Date of Award
Doctor of Philosophy (PhD)
The human photoreceptor mosaic underlies the first steps of vision; thus, even subtle defects in the mosaic can result in severe vision loss. The retina can be examined directly using clinical tools; however these devices lack the resolution necessary to visualize the photoreceptor mosaic. The primary limiting factor of these devices is the optical aberrations of the human eye. These aberrations are surmountable with the incorporation of adaptive optics (AO) to ophthalmoscopes, enabling imaging of the photoreceptor mosaic with cellular resolution. Despite the potential of AO imaging, much work remains before this technology can be translated to the clinic. Metrics used in the analysis of AO images are not standardized and are rarely subjected to validation, limiting the ability to reliably track structural changes in the photoreceptor mosaic geometry.

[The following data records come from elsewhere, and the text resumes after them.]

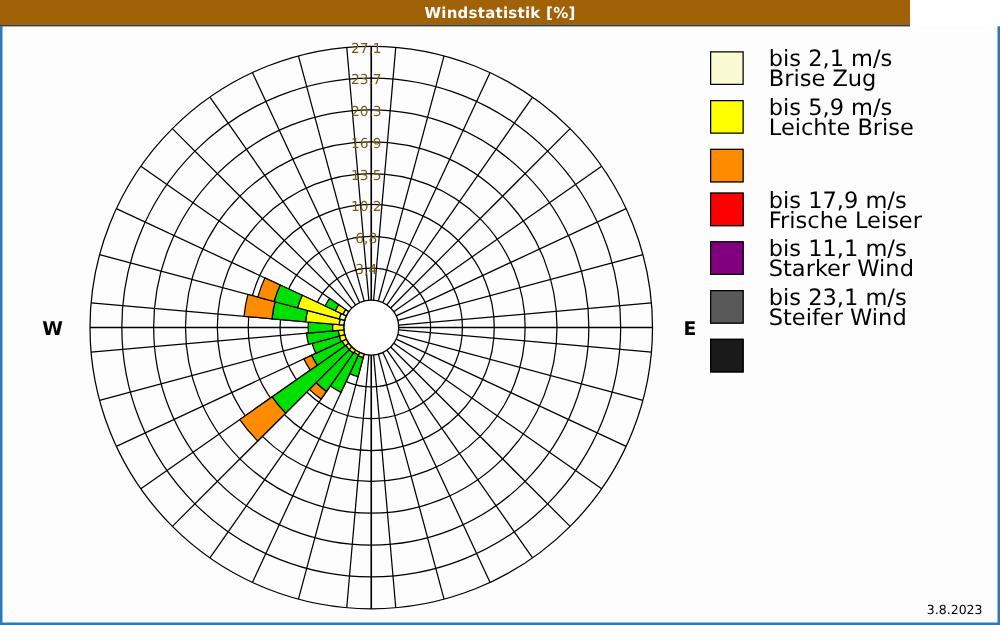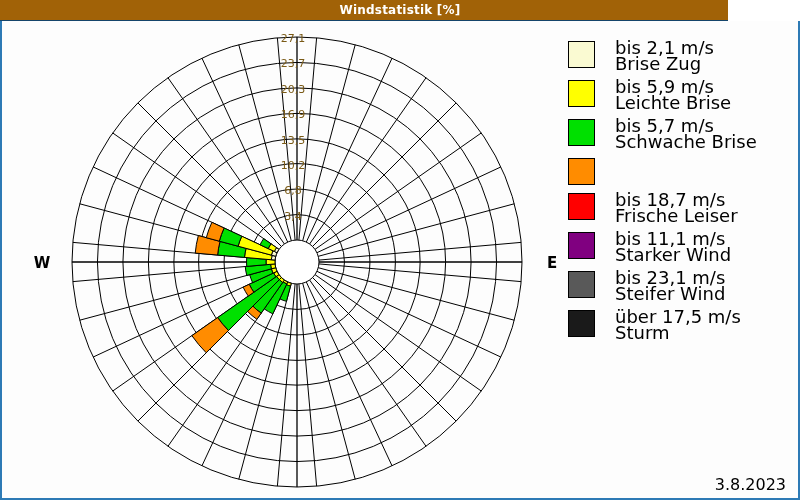"bis 5,7 m/s" div.legend-row { html: <div> <span></span> <span> <span>bis 5,7 m/s</span> <span>Schwache Brise</span> </span> </div> -> none }
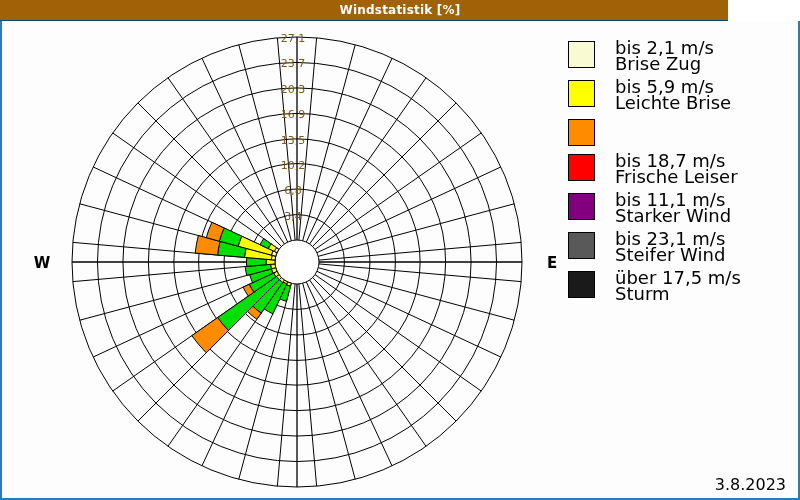"bis 18,7 m/s" span.l1 { text: 18,7 -> 17,9 }
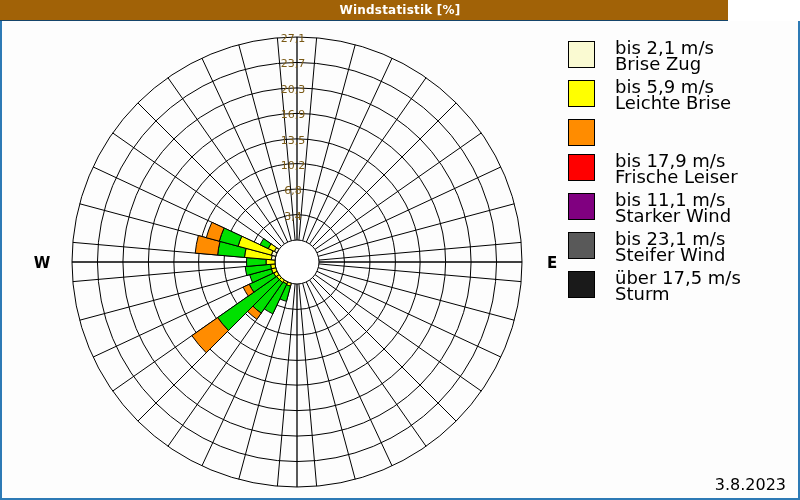"über 17,5 m/s" span.legend-text { html: <span> <span>über 17,5 m/s</span> <span>Sturm</span> </span> -> none }
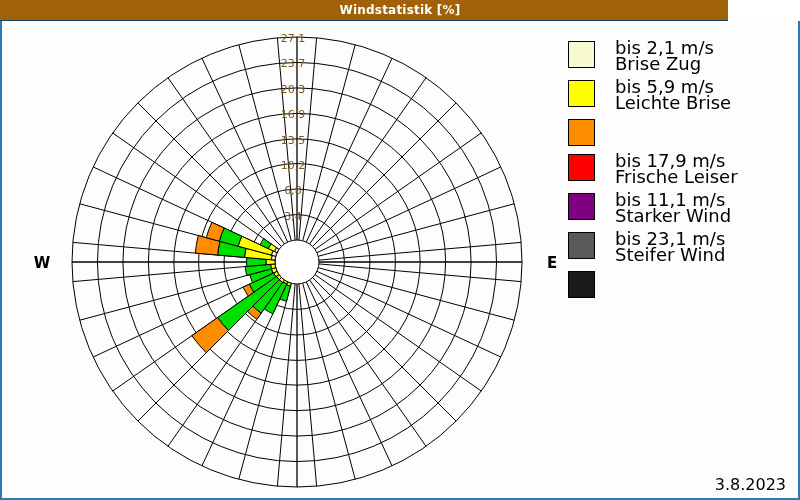"3.8.2023" .datestamp { font-size: 16px -> 10px }
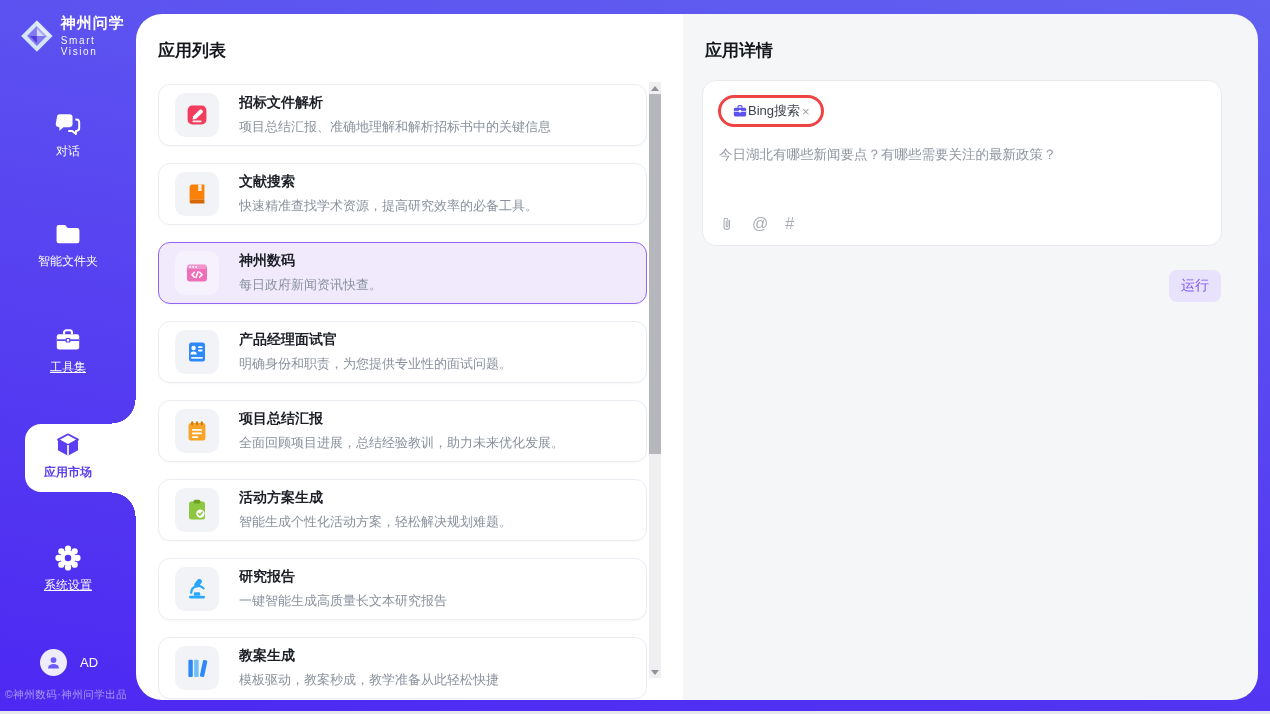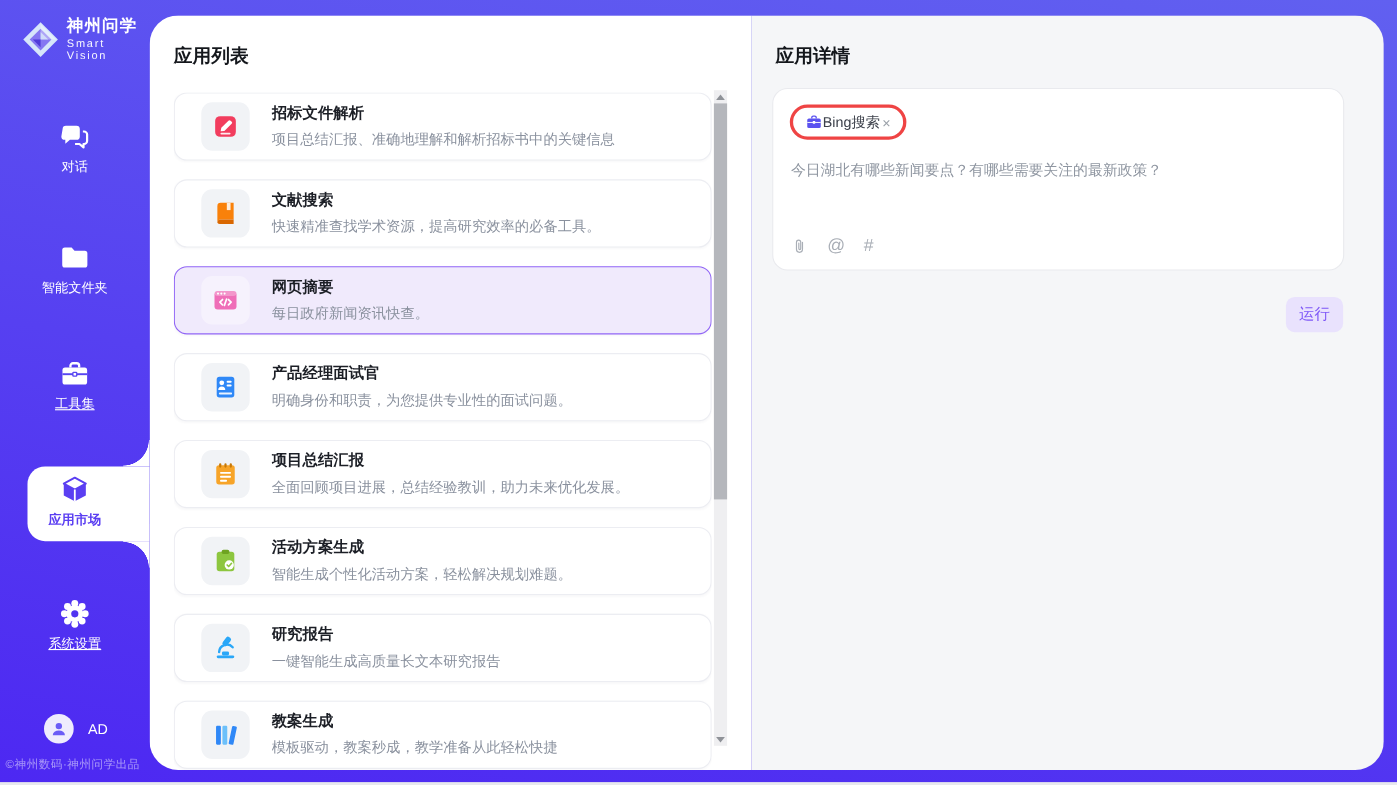"招标文件解析" .app-card { padding-left: 24px -> 16px }
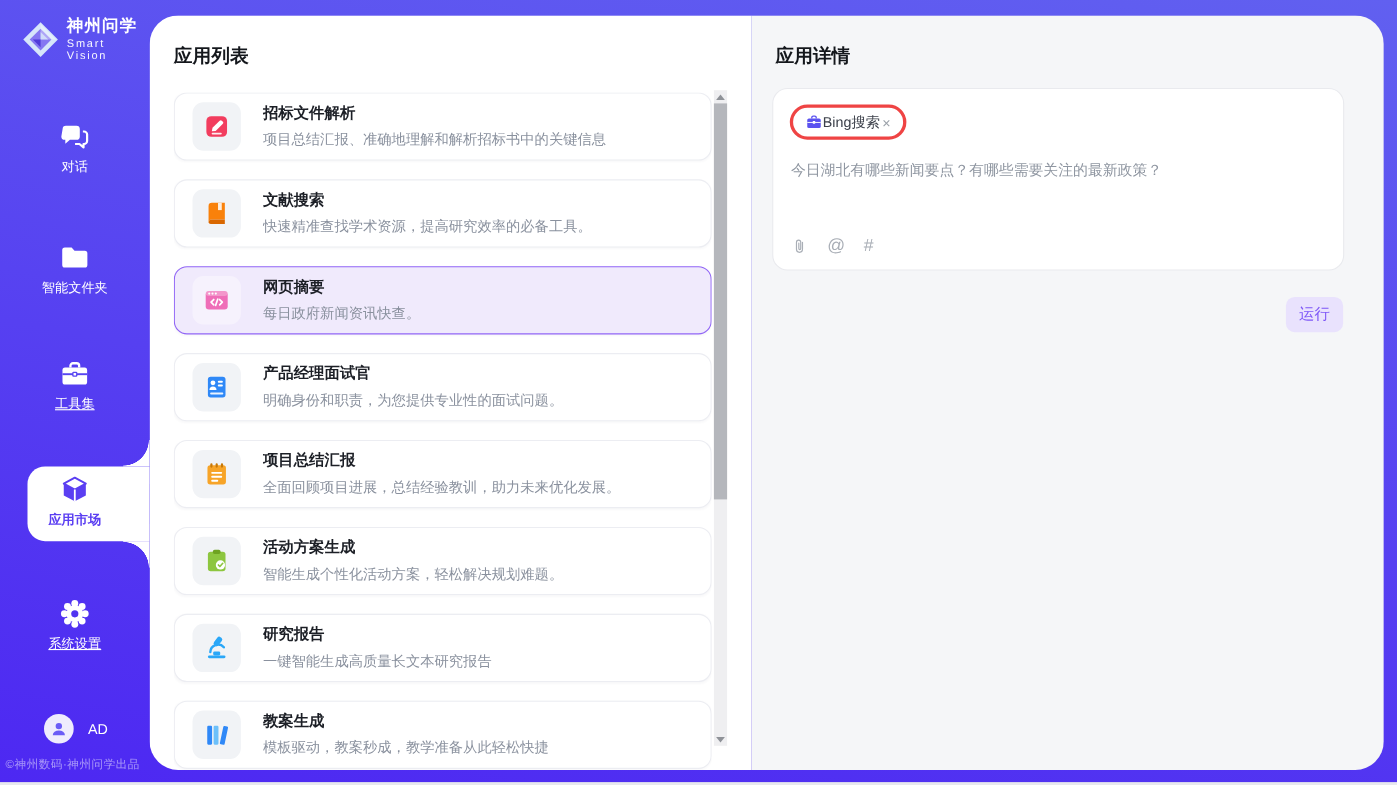"网页摘要" div.card-title { text: 网页摘要 -> 神州数码 }
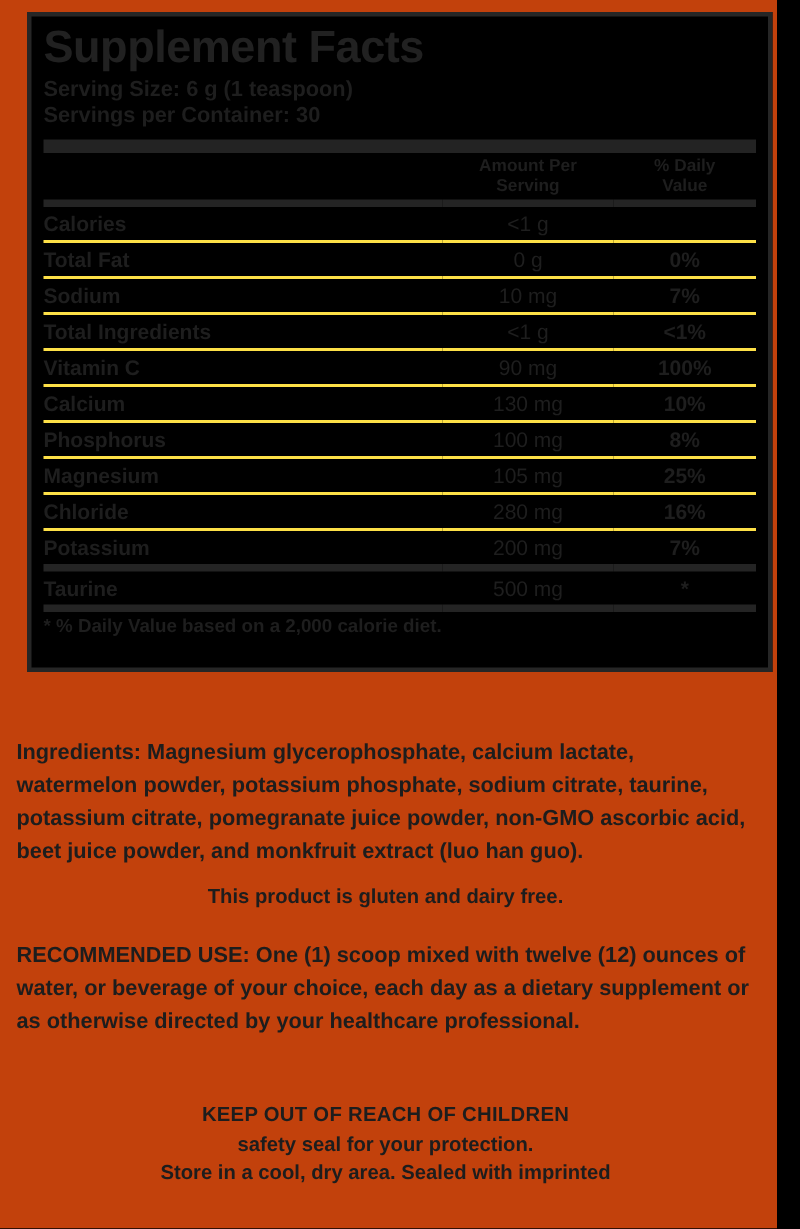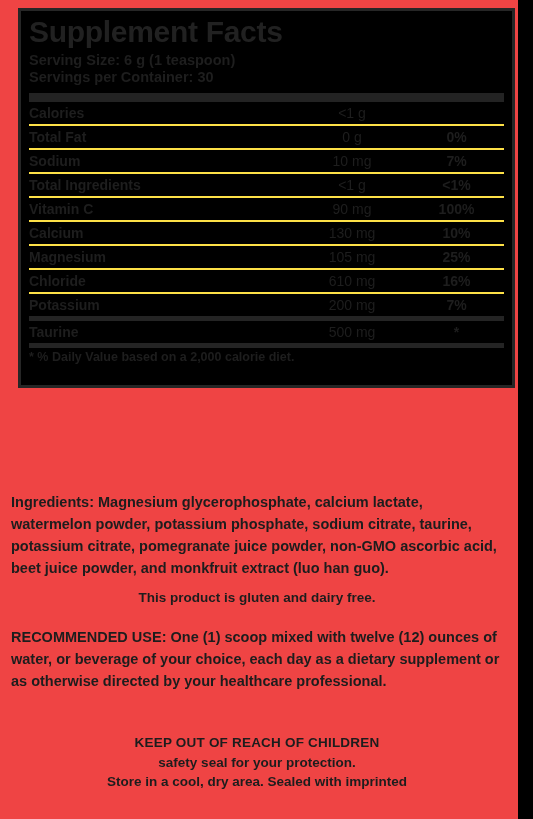"Supplement Facts" #page { background: #ef4444 -> #c2410c }
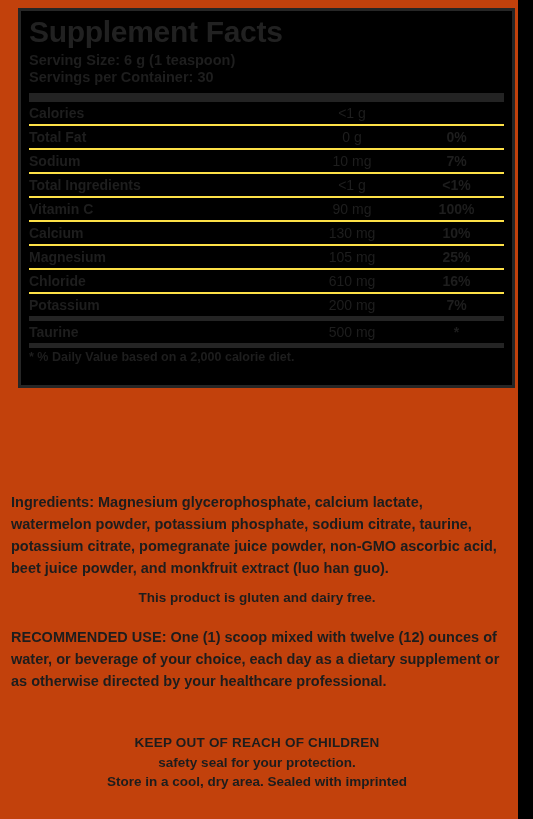"Amount Per" tr.hdr-row { html: none -> <tr> <td></td> <td> <div>Amount Per</div> <div>Serving</div> </td> <td> <div>% Daily</div> <div>Value</div> </td> </tr> }
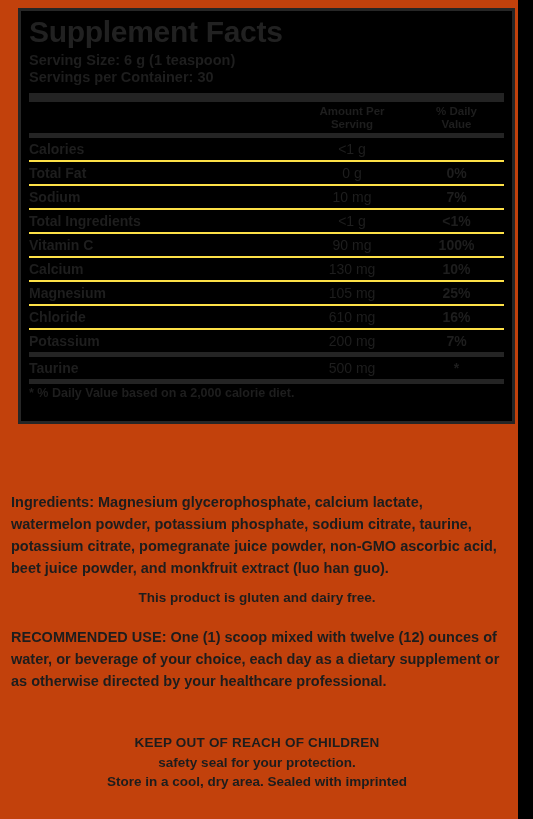"Phosphorus" tr.bordered { html: none -> <tr> <td>Phosphorus</td> <td>100 mg</td> <td>8%</td> </tr> }
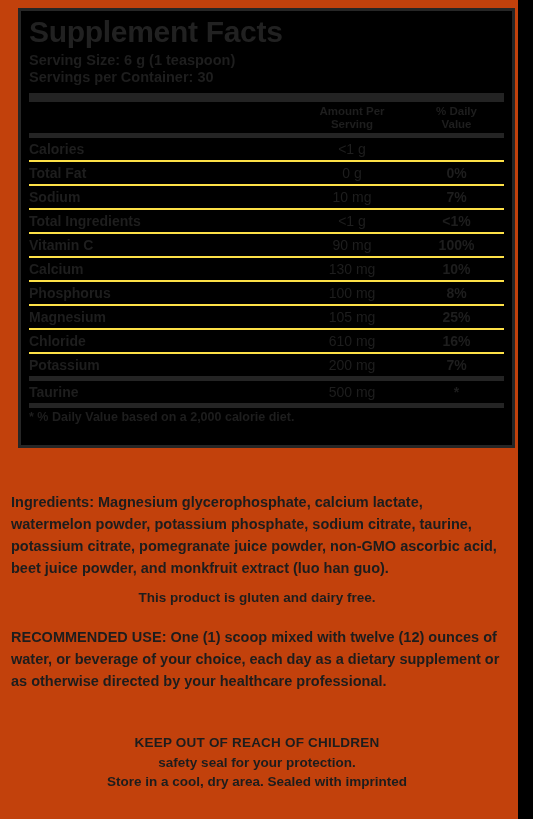"610 mg" td.col-amount { text: 610 -> 280 }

Preceding the extraction of measurements, photoreceptors must be identified within the retinal image itself. This introduces error from both incorrectly identified cells and image distortion. We developed a novel method to extract measures of cell spacing from AO images that does not require identification of individual cells. In addition, we examined the sensitivity of various metrics in detecting changes in the mosaic and assessed the absolute accuracy of measurements made in the presence of image distortion. We also developed novel metrics for describing the mosaic, which may offer advantages over more traditional metrics of density and spacing. These studies provide a valuable basis for monitoring the photoreceptor mosaic longitudinally. As part of this work, we developed software (Mosaic Analytics) that can be used to standardize analytical efforts across different research groups. In addition, one of the more salient features of the appearance of individual cone photoreceptors is that they vary considerably in their reflectance. It has been proposed that this reflectance signal could be used as a surrogate measure of cone health. As a first step to understanding the cellular origin of these changes, we examined the reflectance properties of the rod photoreceptor mosaic. The observed variation in rod reflectivity over time suggests a common governing physiological process between rods and cones.